» Description of the task:
Exact copy, no pictures: return all the records as they stand.

» Working data:
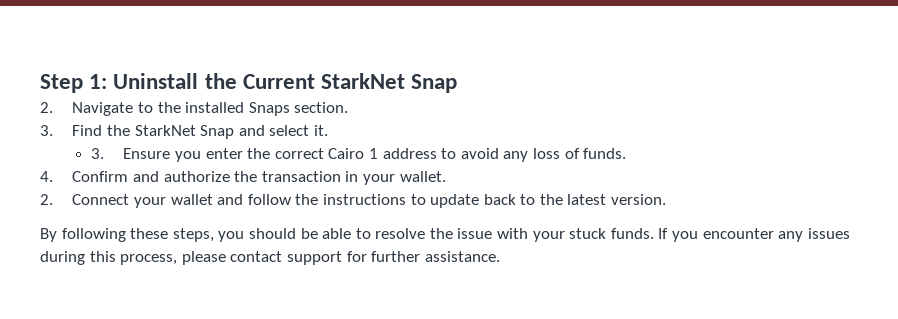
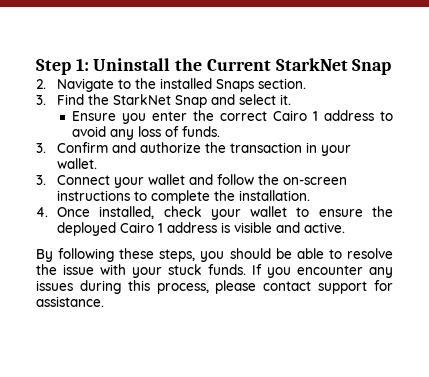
- 3. Ensure you enter the correct Cairo 1 address to avoid any loss of funds.
+ Ensure you enter the correct Cairo 1 address to avoid any loss of funds.
- 4. Confirm and authorize the transaction in your wallet.
+ 3. Confirm and authorize the transaction in your wallet.
- 2. Connect your wallet and follow the instructions to update back to the latest version.
+ 3. Connect your wallet and follow the on-screen instructions to complete the installation.
+ 4. Once installed, check your wallet to ensure the deployed Cairo 1 address is visible and active.
- If you encounter any issues during this process, please contact support for further assistance.
+ If you encounter any issues during this process, please contact support for assistance.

» Response to the exercise:
- 3. Ensure you enter the correct Cairo 1 address to avoid any loss of funds.
+ Ensure you enter the correct Cairo 1 address to avoid any loss of funds.
- 4. Confirm and authorize the transaction in your wallet.
+ 3. Confirm and authorize the transaction in your wallet.
- 2. Connect your wallet and follow the instructions to update back to the latest version.
+ 3. Connect your wallet and follow the on-screen instructions to complete the installation.
+ 4. Once installed, check your wallet to ensure the deployed Cairo 1 address is visible and active.
- If you encounter any issues during this process, please contact support for further assistance.
+ If you encounter any issues during this process, please contact support for assistance.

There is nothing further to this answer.